Reprint the listing. Every line must match the original exactly.

* [DATA SUPPLIED]
#####

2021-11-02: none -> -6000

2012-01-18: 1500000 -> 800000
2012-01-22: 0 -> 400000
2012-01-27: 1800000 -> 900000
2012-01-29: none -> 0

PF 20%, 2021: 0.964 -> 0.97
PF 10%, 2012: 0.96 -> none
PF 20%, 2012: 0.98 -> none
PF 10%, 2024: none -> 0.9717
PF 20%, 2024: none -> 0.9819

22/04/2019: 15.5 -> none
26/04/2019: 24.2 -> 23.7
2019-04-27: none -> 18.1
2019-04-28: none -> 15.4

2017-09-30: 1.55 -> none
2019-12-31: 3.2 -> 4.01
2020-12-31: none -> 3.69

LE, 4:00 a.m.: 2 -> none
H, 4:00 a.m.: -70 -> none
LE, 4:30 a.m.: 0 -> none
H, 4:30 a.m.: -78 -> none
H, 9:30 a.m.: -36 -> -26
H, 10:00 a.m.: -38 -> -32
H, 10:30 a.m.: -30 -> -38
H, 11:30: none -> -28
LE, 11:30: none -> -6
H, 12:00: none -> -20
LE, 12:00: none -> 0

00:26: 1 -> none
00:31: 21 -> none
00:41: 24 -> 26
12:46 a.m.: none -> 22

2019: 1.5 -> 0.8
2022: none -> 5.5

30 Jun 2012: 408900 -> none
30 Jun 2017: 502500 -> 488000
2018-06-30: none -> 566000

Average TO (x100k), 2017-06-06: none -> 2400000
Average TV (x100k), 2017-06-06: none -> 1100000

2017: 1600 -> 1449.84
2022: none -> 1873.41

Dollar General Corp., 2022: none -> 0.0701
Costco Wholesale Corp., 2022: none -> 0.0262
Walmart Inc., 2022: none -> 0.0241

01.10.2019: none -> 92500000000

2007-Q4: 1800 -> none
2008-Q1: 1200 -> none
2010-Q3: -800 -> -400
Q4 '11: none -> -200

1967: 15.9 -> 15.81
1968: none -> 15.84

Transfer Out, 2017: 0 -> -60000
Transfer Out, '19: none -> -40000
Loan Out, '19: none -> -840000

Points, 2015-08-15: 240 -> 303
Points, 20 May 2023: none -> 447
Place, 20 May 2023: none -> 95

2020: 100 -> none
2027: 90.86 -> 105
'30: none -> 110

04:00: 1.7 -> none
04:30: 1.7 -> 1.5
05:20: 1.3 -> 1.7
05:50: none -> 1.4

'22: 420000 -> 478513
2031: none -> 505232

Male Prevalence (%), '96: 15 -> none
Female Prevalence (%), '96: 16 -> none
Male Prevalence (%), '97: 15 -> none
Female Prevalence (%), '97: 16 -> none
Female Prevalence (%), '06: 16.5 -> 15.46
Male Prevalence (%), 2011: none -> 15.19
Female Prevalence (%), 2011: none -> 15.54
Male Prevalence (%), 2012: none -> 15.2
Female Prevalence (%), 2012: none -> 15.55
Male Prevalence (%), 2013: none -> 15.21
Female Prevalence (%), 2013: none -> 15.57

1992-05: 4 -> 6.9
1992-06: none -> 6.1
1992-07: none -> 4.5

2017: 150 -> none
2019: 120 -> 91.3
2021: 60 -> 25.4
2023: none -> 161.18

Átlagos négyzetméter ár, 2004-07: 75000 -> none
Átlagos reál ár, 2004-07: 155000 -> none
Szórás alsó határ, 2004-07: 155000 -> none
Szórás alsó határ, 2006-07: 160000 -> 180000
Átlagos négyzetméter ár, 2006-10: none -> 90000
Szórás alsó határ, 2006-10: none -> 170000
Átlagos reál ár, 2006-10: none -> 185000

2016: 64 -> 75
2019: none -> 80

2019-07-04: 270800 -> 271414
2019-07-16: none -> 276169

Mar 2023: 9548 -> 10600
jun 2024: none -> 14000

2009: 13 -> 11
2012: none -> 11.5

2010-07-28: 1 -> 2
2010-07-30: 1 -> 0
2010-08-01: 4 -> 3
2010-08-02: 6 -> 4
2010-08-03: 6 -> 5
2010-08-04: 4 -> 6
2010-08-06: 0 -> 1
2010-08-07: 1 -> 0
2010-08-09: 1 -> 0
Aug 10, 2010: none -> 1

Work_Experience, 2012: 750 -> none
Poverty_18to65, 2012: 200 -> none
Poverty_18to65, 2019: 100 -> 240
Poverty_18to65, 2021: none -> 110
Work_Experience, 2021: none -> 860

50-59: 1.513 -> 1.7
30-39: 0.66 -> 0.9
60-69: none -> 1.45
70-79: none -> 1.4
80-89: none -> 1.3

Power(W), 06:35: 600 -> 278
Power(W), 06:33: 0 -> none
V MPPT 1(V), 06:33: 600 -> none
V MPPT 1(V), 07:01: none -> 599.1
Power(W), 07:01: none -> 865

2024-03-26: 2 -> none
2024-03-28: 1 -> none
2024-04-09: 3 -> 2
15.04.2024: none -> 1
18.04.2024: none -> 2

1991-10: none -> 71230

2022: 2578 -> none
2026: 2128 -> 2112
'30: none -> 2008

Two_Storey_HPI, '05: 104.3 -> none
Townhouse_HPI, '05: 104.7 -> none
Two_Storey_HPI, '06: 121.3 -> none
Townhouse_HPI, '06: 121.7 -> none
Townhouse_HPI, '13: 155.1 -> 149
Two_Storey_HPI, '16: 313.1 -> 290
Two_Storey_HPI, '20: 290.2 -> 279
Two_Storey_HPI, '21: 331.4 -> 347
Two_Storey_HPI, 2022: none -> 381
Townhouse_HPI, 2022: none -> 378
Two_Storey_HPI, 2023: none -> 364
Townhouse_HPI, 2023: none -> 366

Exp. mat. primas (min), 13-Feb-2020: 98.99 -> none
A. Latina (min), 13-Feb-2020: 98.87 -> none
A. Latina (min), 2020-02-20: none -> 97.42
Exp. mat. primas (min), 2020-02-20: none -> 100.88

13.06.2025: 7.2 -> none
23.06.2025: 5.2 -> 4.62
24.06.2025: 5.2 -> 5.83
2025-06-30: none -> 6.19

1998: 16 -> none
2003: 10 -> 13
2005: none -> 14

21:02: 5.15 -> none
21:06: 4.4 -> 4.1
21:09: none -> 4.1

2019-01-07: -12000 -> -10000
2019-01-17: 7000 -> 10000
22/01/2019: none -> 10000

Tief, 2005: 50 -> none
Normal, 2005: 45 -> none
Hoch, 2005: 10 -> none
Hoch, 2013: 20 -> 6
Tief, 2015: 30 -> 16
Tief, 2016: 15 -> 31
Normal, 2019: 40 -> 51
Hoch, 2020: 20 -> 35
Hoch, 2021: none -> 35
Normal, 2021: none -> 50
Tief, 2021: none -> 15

#####

* [WRITTEN REPLY]
2021-11-02: none -> -6000

2012-01-18: 1500000 -> 800000
2012-01-22: 0 -> 400000
2012-01-27: 1800000 -> 900000
2012-01-29: none -> 0

PF 20%, 2021: 0.964 -> 0.97
PF 10%, 2012: 0.96 -> none
PF 20%, 2012: 0.98 -> none
PF 10%, 2024: none -> 0.9717
PF 20%, 2024: none -> 0.9819

22/04/2019: 15.5 -> none
26/04/2019: 24.2 -> 23.7
2019-04-27: none -> 18.1
2019-04-28: none -> 15.4

2017-09-30: 1.55 -> none
2019-12-31: 3.2 -> 4.01
2020-12-31: none -> 3.69

LE, 4:00 a.m.: 2 -> none
H, 4:00 a.m.: -70 -> none
LE, 4:30 a.m.: 0 -> none
H, 4:30 a.m.: -78 -> none
H, 9:30 a.m.: -36 -> -26
H, 10:00 a.m.: -38 -> -32
H, 10:30 a.m.: -30 -> -38
H, 11:30: none -> -28
LE, 11:30: none -> -6
H, 12:00: none -> -20
LE, 12:00: none -> 0

00:26: 1 -> none
00:31: 21 -> none
00:41: 24 -> 26
12:46 a.m.: none -> 22

2019: 1.5 -> 0.8
2022: none -> 5.5

30 Jun 2012: 408900 -> none
30 Jun 2017: 502500 -> 488000
2018-06-30: none -> 566000

Average TO (x100k), 2017-06-06: none -> 2400000
Average TV (x100k), 2017-06-06: none -> 1100000

2017: 1600 -> 1449.84
2022: none -> 1873.41

Dollar General Corp., 2022: none -> 0.0701
Costco Wholesale Corp., 2022: none -> 0.0262
Walmart Inc., 2022: none -> 0.0241

01.10.2019: none -> 92500000000

2007-Q4: 1800 -> none
2008-Q1: 1200 -> none
2010-Q3: -800 -> -400
Q4 '11: none -> -200

1967: 15.9 -> 15.81
1968: none -> 15.84

Transfer Out, 2017: 0 -> -60000
Transfer Out, '19: none -> -40000
Loan Out, '19: none -> -840000

Points, 2015-08-15: 240 -> 303
Points, 20 May 2023: none -> 447
Place, 20 May 2023: none -> 95

2020: 100 -> none
2027: 90.86 -> 105
'30: none -> 110

04:00: 1.7 -> none
04:30: 1.7 -> 1.5
05:20: 1.3 -> 1.7
05:50: none -> 1.4

'22: 420000 -> 478513
2031: none -> 505232

Male Prevalence (%), '96: 15 -> none
Female Prevalence (%), '96: 16 -> none
Male Prevalence (%), '97: 15 -> none
Female Prevalence (%), '97: 16 -> none
Female Prevalence (%), '06: 16.5 -> 15.46
Male Prevalence (%), 2011: none -> 15.19
Female Prevalence (%), 2011: none -> 15.54
Male Prevalence (%), 2012: none -> 15.2
Female Prevalence (%), 2012: none -> 15.55
Male Prevalence (%), 2013: none -> 15.21
Female Prevalence (%), 2013: none -> 15.57

1992-05: 4 -> 6.9
1992-06: none -> 6.1
1992-07: none -> 4.5

2017: 150 -> none
2019: 120 -> 91.3
2021: 60 -> 25.4
2023: none -> 161.18

Átlagos négyzetméter ár, 2004-07: 75000 -> none
Átlagos reál ár, 2004-07: 155000 -> none
Szórás alsó határ, 2004-07: 155000 -> none
Szórás alsó határ, 2006-07: 160000 -> 180000
Átlagos négyzetméter ár, 2006-10: none -> 90000
Szórás alsó határ, 2006-10: none -> 170000
Átlagos reál ár, 2006-10: none -> 185000

2016: 64 -> 75
2019: none -> 80

2019-07-04: 270800 -> 271414
2019-07-16: none -> 276169

Mar 2023: 9548 -> 10600
jun 2024: none -> 14000

2009: 13 -> 11
2012: none -> 11.5

2010-07-28: 1 -> 2
2010-07-30: 1 -> 0
2010-08-01: 4 -> 3
2010-08-02: 6 -> 4
2010-08-03: 6 -> 5
2010-08-04: 4 -> 6
2010-08-06: 0 -> 1
2010-08-07: 1 -> 0
2010-08-09: 1 -> 0
Aug 10, 2010: none -> 1

Work_Experience, 2012: 750 -> none
Poverty_18to65, 2012: 200 -> none
Poverty_18to65, 2019: 100 -> 240
Poverty_18to65, 2021: none -> 110
Work_Experience, 2021: none -> 860

50-59: 1.513 -> 1.7
30-39: 0.66 -> 0.9
60-69: none -> 1.45
70-79: none -> 1.4
80-89: none -> 1.3

Power(W), 06:35: 600 -> 278
Power(W), 06:33: 0 -> none
V MPPT 1(V), 06:33: 600 -> none
V MPPT 1(V), 07:01: none -> 599.1
Power(W), 07:01: none -> 865

2024-03-26: 2 -> none
2024-03-28: 1 -> none
2024-04-09: 3 -> 2
15.04.2024: none -> 1
18.04.2024: none -> 2

1991-10: none -> 71230

2022: 2578 -> none
2026: 2128 -> 2112
'30: none -> 2008

Two_Storey_HPI, '05: 104.3 -> none
Townhouse_HPI, '05: 104.7 -> none
Two_Storey_HPI, '06: 121.3 -> none
Townhouse_HPI, '06: 121.7 -> none
Townhouse_HPI, '13: 155.1 -> 149
Two_Storey_HPI, '16: 313.1 -> 290
Two_Storey_HPI, '20: 290.2 -> 279
Two_Storey_HPI, '21: 331.4 -> 347
Two_Storey_HPI, 2022: none -> 381
Townhouse_HPI, 2022: none -> 378
Two_Storey_HPI, 2023: none -> 364
Townhouse_HPI, 2023: none -> 366

Exp. mat. primas (min), 13-Feb-2020: 98.99 -> none
A. Latina (min), 13-Feb-2020: 98.87 -> none
A. Latina (min), 2020-02-20: none -> 97.42
Exp. mat. primas (min), 2020-02-20: none -> 100.88

13.06.2025: 7.2 -> none
23.06.2025: 5.2 -> 4.62
24.06.2025: 5.2 -> 5.83
2025-06-30: none -> 6.19

1998: 16 -> none
2003: 10 -> 13
2005: none -> 14

21:02: 5.15 -> none
21:06: 4.4 -> 4.1
21:09: none -> 4.1

2019-01-07: -12000 -> -10000
2019-01-17: 7000 -> 10000
22/01/2019: none -> 10000

Tief, 2005: 50 -> none
Normal, 2005: 45 -> none
Hoch, 2005: 10 -> none
Hoch, 2013: 20 -> 6
Tief, 2015: 30 -> 16
Tief, 2016: 15 -> 31
Normal, 2019: 40 -> 51
Hoch, 2020: 20 -> 35
Hoch, 2021: none -> 35
Normal, 2021: none -> 50
Tief, 2021: none -> 15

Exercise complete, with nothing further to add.